=== Begin Enclosure ===

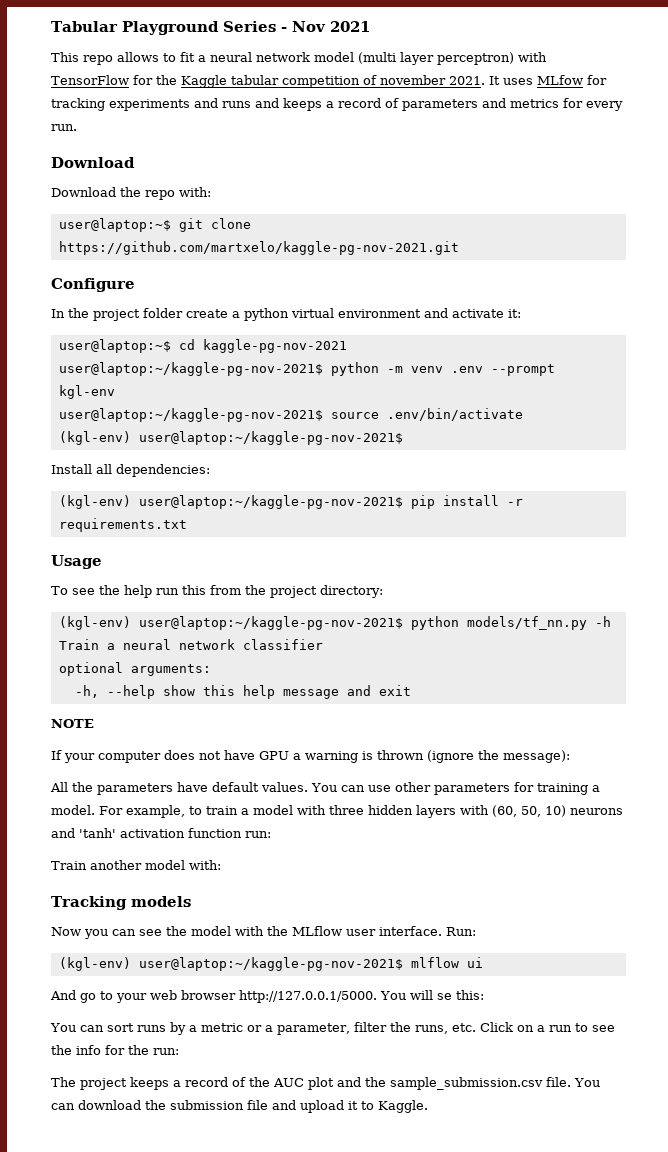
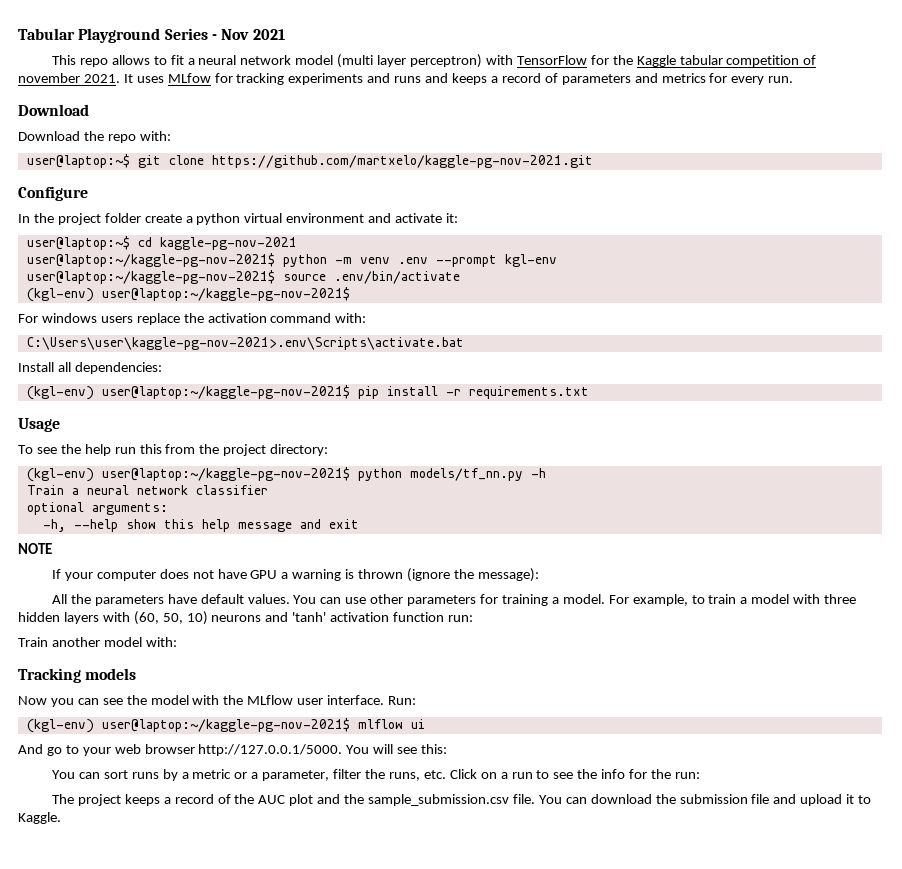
(403, 438) none -> [18,313,367,325] [26,337,464,350] // For windows users replace the activation command with: // C:\Users\user\kaggle-pg-nov-2021>.env\Scripts\activate.bat
[436,993,452,1000] se -> [397,747,418,754] see

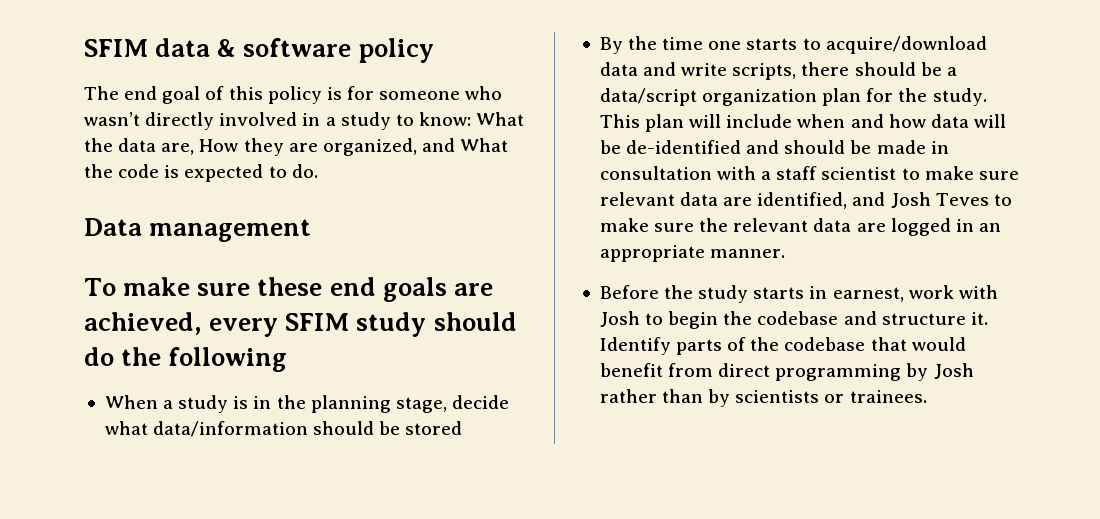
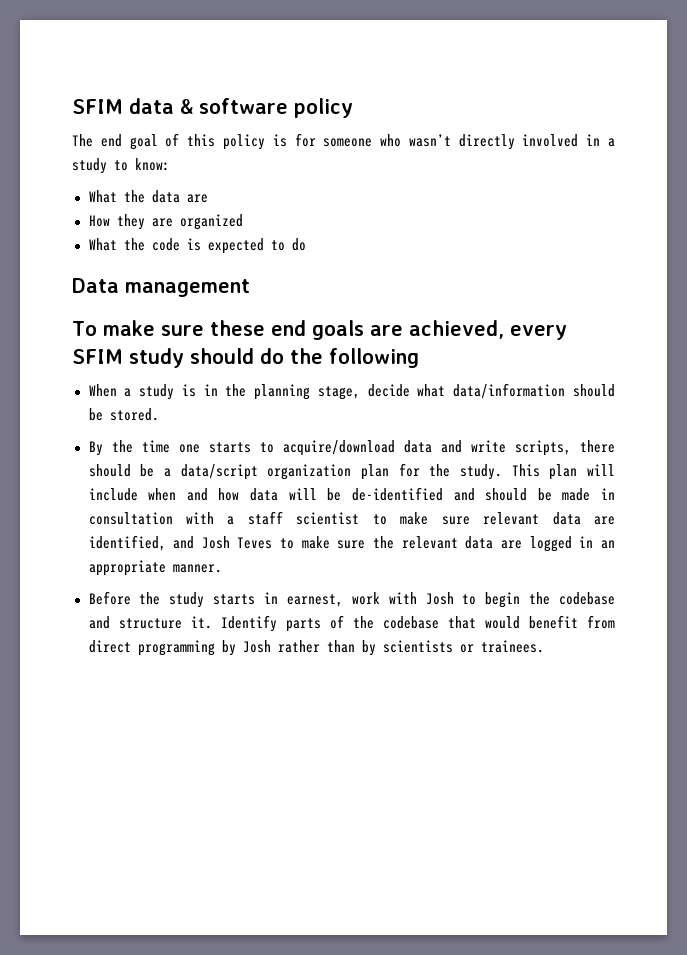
(471, 119) none -> (170, 164) //
[161,143,195,155] are, -> [186,194,208,203] are //
[322,138,455,156] organized, and -> [179,214,243,230] organized //
[291,164,318,178] do. -> [291,238,306,251] do
[405,421,463,435] stored -> [109,408,159,421] stored.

=== End Enclosure ===

**Work required:** Each line above should be set down exactly as written, with pictures excluded.

**Response to this exercise:**
(403, 438) none -> [18,313,367,325] [26,337,464,350] // For windows users replace the activation command with: // C:\Users\user\kaggle-pg-nov-2021>.env\Scripts\activate.bat
[436,993,452,1000] se -> [397,747,418,754] see

(471, 119) none -> (170, 164) //
[161,143,195,155] are, -> [186,194,208,203] are //
[322,138,455,156] organized, and -> [179,214,243,230] organized //
[291,164,318,178] do. -> [291,238,306,251] do
[405,421,463,435] stored -> [109,408,159,421] stored.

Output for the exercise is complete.